Cooking Tips: Flawless Ways to Cook Juicy & Smokey Lamb

You don’t need to spend endless hours in your kitchen to whip up a juicy and smokey lamb. Read this no-fail guide and ace your lamb cooking skills.

Cooking Tips, Flawless Ways to Cook Juicy & Smokey Lamb, Juicy Smokey Lamb, Cooking, Food
Cooking Tips: Flawless Ways to Cook Juicy N Smokey Lamb


Before setting out on your cooking journey, please take some time out for these things: 
  • Before you roast your lamb, preheat your oven or barbecue to the desired temperature
  • Your roast lamb cooking time would vary with the cut size
  • Fish out your meat thermometer to set your internal temperature
  • Do not wait for your meat to reach the desired temperature; remove it well before that point arrives. 

For the eye of loin, backstrap, lamb round, topside roasts, etc., your oven temperature should be 220-degree centigrade. For rare, medium, and well-done cooking modes, your time range should vary 15-20 mins, 20-25 mins, and 25-30 mins, respectively.

For the rack of lamb, four-rib, and crown roast, the oven temperature should be 220 degrees centigrade. 
  • Rare- 20-25 mins
  • Medium- 25-30 mins
  • Well Done- 30- 35 mins 

If you are roasting loin, leg or shoulder of lamb, set your oven temperature to 180 degrees. Your cooking mode temperatures will be: 
  • Rare- 20-25 mins
  • Medium- 25-30 mins
  • Well Done- 30-35 mins 

Barbecued lambs have different barbecue times. They are 200 degrees for loin, 200 degrees for the rack of lamb, and 180 degrees for leg and shoulder. For the most perfect smokey and juicy lamb that you can ever imagine, your rare cooking settings should be: 
  • Lamb Round- 20 minutes per 500 grams
  • Rack of Lamb-20-25 minutes (doesn’t matter what the weight is)
  • Leg or shoulder- 25 mins 

For medium and well-done cooking modes, please click here.

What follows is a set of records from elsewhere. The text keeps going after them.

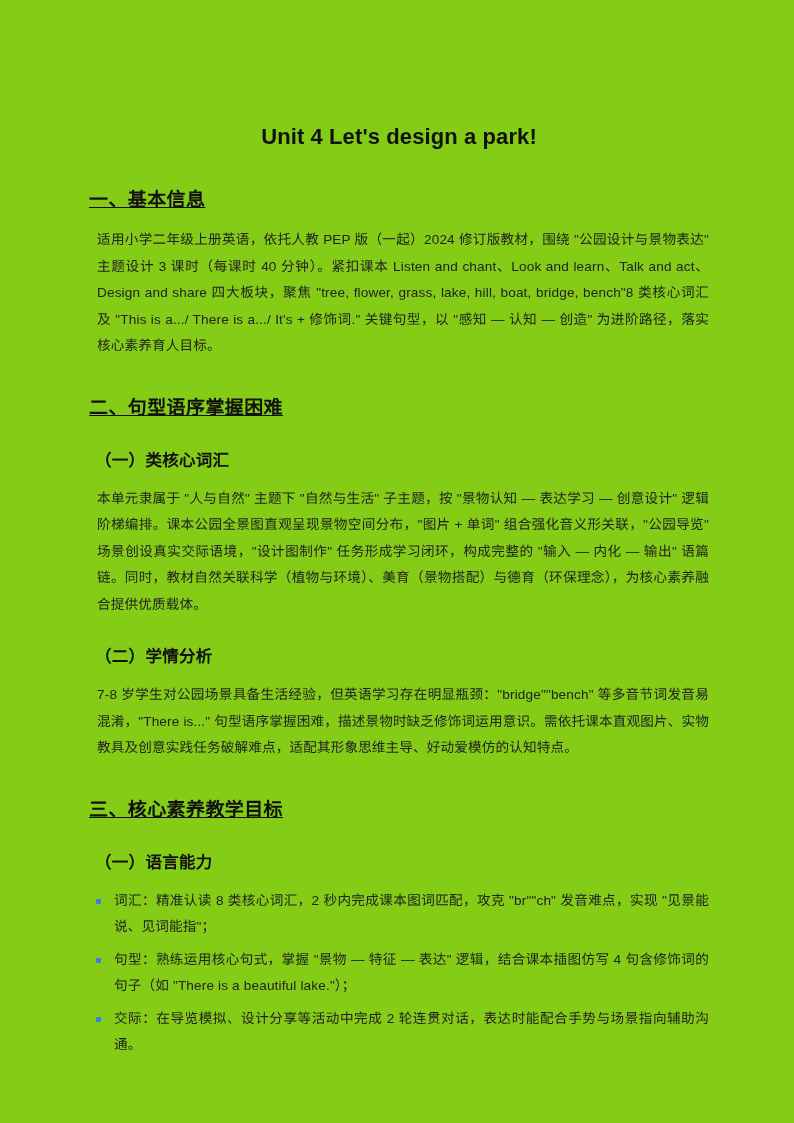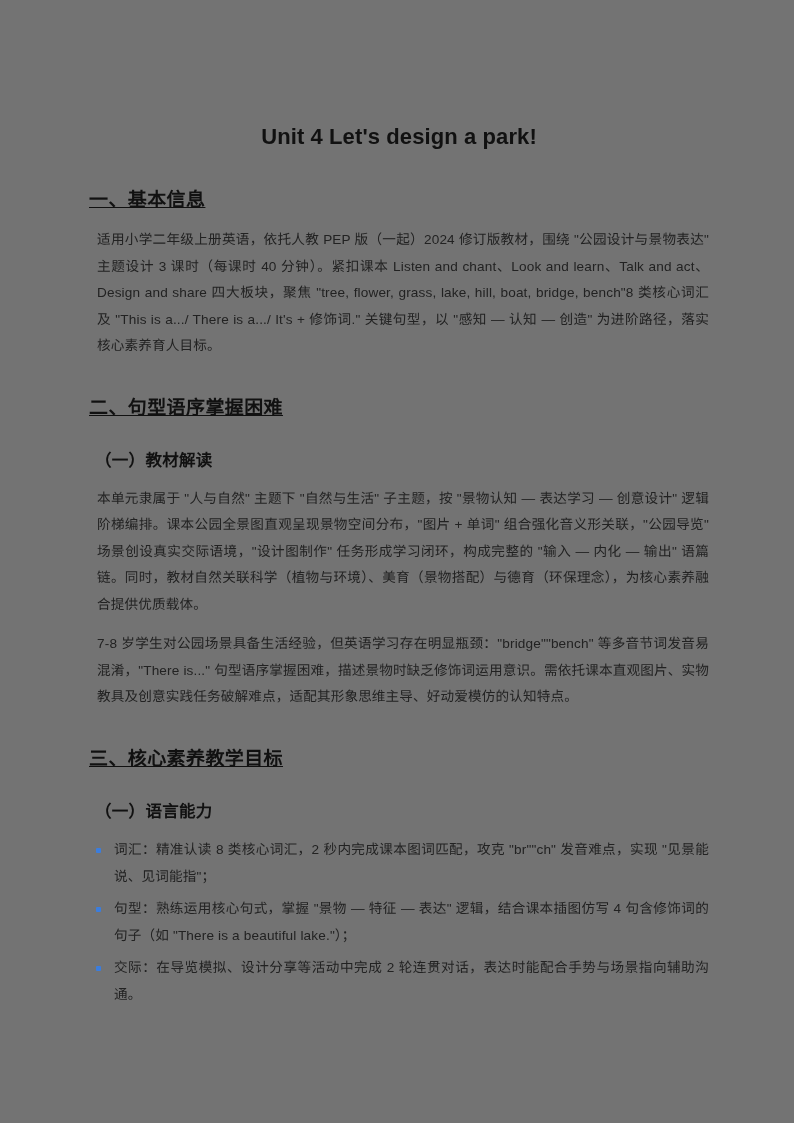--- a/index.html
+++ b/index.html
@@ -13,21 +13,21 @@
     font-family: "Liberation Sans", "DejaVu Sans", sans-serif;
     color: #1a1a1a;
     -webkit-font-smoothing: antialiased;
   }
 
   .page {
     position: relative;
     width: 794px;
     height: 1123px;
     margin: 0 auto;
-    background: #737373;
+    background: #84cc16;
     box-sizing: border-box;
     padding: 96px 85px 90px 89px;
     overflow: hidden;
   }
 
   .doc-title {
     font-size: 22px;
     font-weight: bold;
     text-align: center;
     color: #111111;
@@ -103,23 +103,24 @@
 
 <div class="page">
 
   <h1 class="doc-title">Unit 4 Let's design a park!</h1>
 
   <h2 class="section-heading">一、基本信息</h2>
   <p class="body-text">适用小学二年级上册英语，依托人教 PEP 版（一起）2024 修订版教材，围绕 "公园设计与景物表达" 主题设计 3 课时（每课时 40 分钟）。紧扣课本 Listen and chant、Look and learn、Talk and act、Design and share 四大板块，聚焦 "tree, flower, grass, lake, hill, boat, bridge, bench"8 类核心词汇及 "This is a.../ There is a.../ It's + 修饰词." 关键句型，以 "感知 — 认知 — 创造" 为进阶路径，落实核心素养育人目标。</p>
 
   <h2 class="section-heading">二、句型语序掌握困难</h2>
 
-  <h3 class="sub-heading">（一）教材解读</h3>
+  <h3 class="sub-heading">（一）类核心词汇</h3>
   <p class="body-text">本单元隶属于 "人与自然" 主题下 "自然与生活" 子主题，按 "景物认知 — 表达学习 — 创意设计" 逻辑阶梯编排。课本公园全景图直观呈现景物空间分布，"图片 + 单词" 组合强化音义形关联，"公园导览" 场景创设真实交际语境，"设计图制作" 任务形成学习闭环，构成完整的 "输入 — 内化 — 输出" 语篇链。同时，教材自然关联科学（植物与环境）、美育（景物搭配）与德育（环保理念），为核心素养融合提供优质载体。</p>
 
+  <h3 class="sub-heading">（二）学情分析</h3>
   <p class="body-text">7-8 岁学生对公园场景具备生活经验，但英语学习存在明显瓶颈："bridge""bench" 等多音节词发音易混淆，"There is..." 句型语序掌握困难，描述景物时缺乏修饰词运用意识。需依托课本直观图片、实物教具及创意实践任务破解难点，适配其形象思维主导、好动爱模仿的认知特点。</p>
 
   <h2 class="section-heading">三、核心素养教学目标</h2>
 
   <h3 class="sub-heading">（一）语言能力</h3>
 
   <ul class="bullet-list">
     <li>
       <span class="li-text">词汇：精准认读 8 类核心词汇，2 秒内完成课本图词匹配，攻克 "br""ch" 发音难点，实现 "见景能说、见词能指"；</span>
     </li>

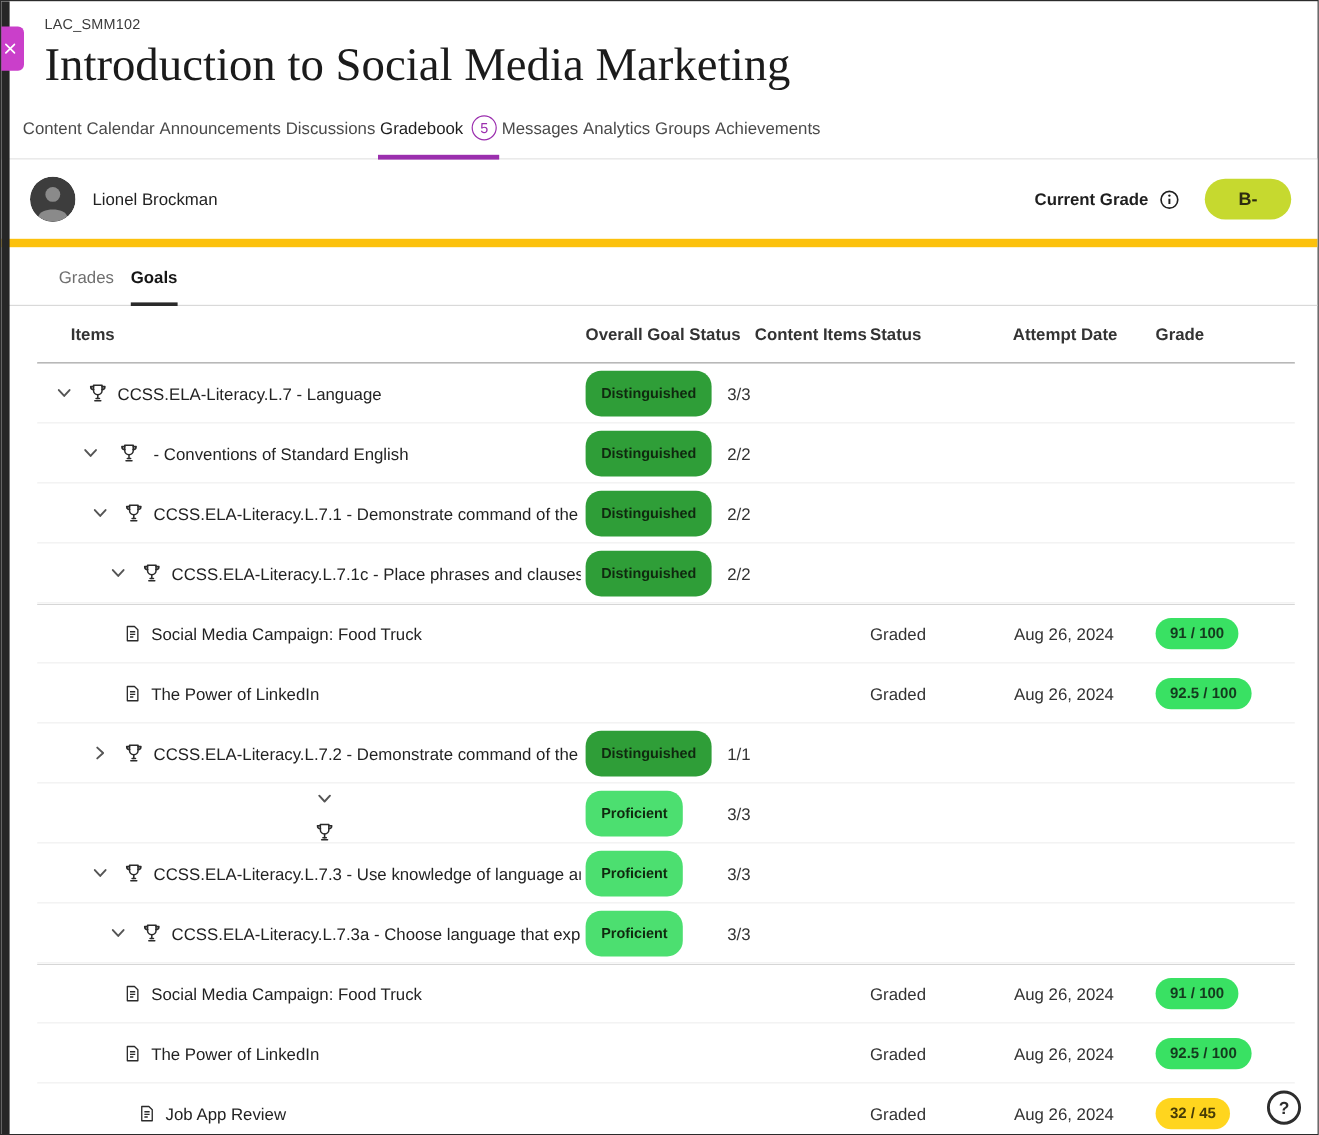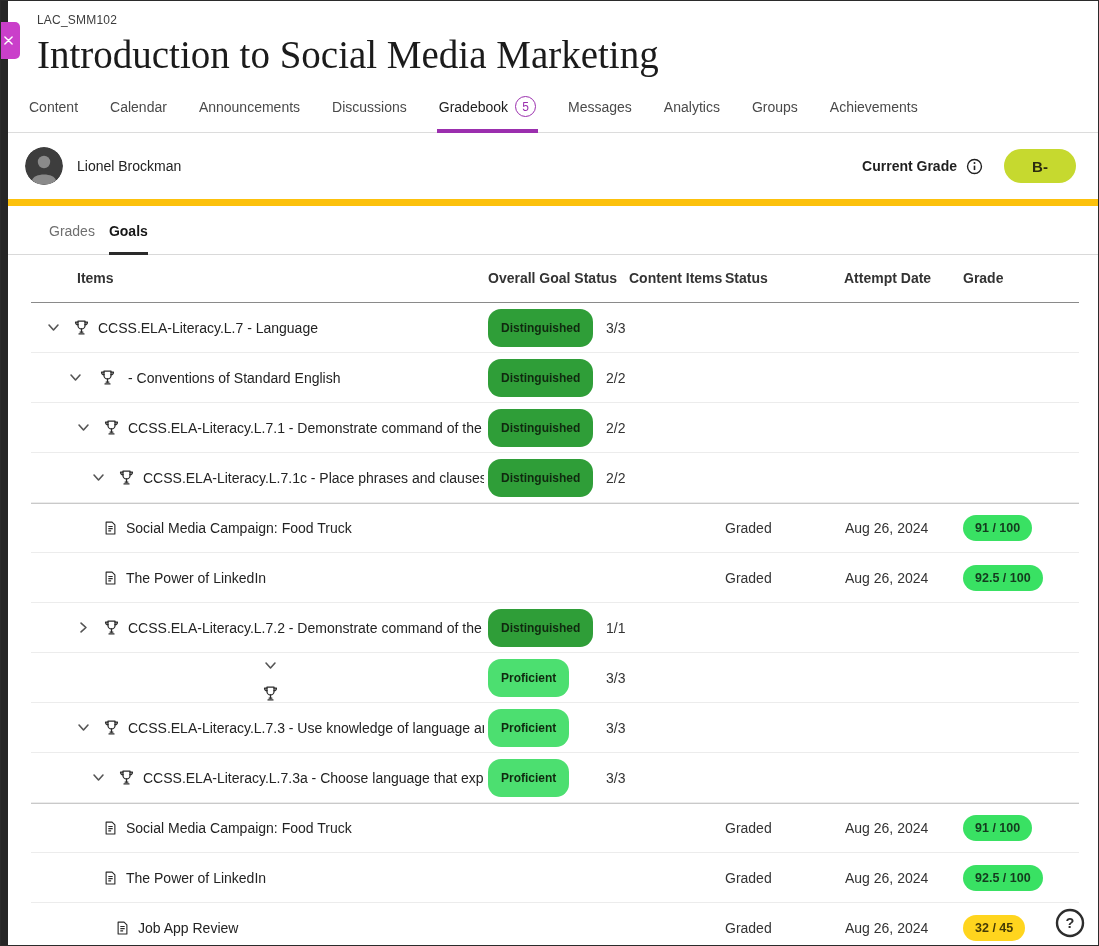--- a/index.html
+++ b/index.html
@@ -15,21 +15,21 @@
   .left-strip { position:absolute; left:0; top:0; width:7px; height:100%; background:#262626; z-index:5; }
   .panel-close {
     position:absolute; left:0; top:21px; width:19px; height:37px; background:var(--magenta);
     border-radius:0 5px 5px 0; z-index:6; display:flex; align-items:center; padding-left:3px; cursor:pointer;
   }
 
   .header { padding:12px 36px 0 36px; }
   .course-code { font-size:12px; color:#3c3c3c; letter-spacing:.2px; }
   .course-title { font-family:"Liberation Serif", serif; font-size:39px; font-weight:500; color:#1b1b1b; margin-top:5px; }
 
-  .nav { display:flex; gap:28px; padding-left:26px; margin-top:19px; border-bottom:1px solid #dcdcdc; }
+  .nav { display:flex; padding-left:16px; margin-top:19px; border-bottom:1px solid #dcdcdc; }
   .nav-tab { display:flex; align-items:center; gap:7px; font-size:14px; color:#4a4a4a;
     padding:0 2px 12px 2px; border-bottom:4px solid transparent; margin-bottom:-1px; cursor:pointer; }
   .nav-tab.active { color:#1d1d1d; }
   .nav-badge { width:21px; height:21px; border-radius:50%; border:1px solid var(--purple); color:var(--purple);
     font-size:12px; display:flex; align-items:center; justify-content:center; }
 
   .student-bar { height:66px; display:flex; align-items:center; padding:0 22px 0 24px; background:#fff; }
   .avatar { width:38px; height:38px; border-radius:50%; overflow:hidden; flex:none; }
   .student-name { margin-left:14px; font-size:14px; color:#222; }
   .grade-area { margin-left:auto; display:flex; align-items:center; }
@@ -139,21 +139,21 @@
 
   <div class="yellow-bar"></div>
 
   <div class="subtabs">
       <div class="subtab">Grades</div>
       <div class="subtab active">Goals</div>
     </div>
 
   <div class="table">
     <div class="thead">
-        <span style="left: 46px;">Items</span>
+        <span style="left: 28px;">Items</span>
         <span style="left: 457px;">Overall Goal Status</span>
         <span style="left: 598px;">Content Items</span>
         <span style="left: 694px;">Status</span>
         <span style="left: 813px;">Attempt Date</span>
         <span style="left: 932px;">Grade</span>
       </div>
     <div class="tbody">
         <div class="row">
           <div class="cell-items" style="left: 10px;">
             <span class="chev">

If you want to savor a slow-cooked lamb, let the meat simmer between 160 and 180-degree centigrade.

These lamb pieces taste great after slow cooking: 
  • Boned and rolled shoulder or leg
  • Diced lamb forequarter
  • Forequarter chops and shanks
  • Neck chops
  • Frenched shanks
  • Leg and shoulder (bone-in) 

If you want to enjoy your grilled lamb, add a flavor with a rub or tasty marinade. Bring it to the room temperature, & then roast your lamb over medium heat. Since the cooking time depends on the cut, use a meat thermometer to judge the internal temperature. You can also try the finger method to get the right temperature of your lamb.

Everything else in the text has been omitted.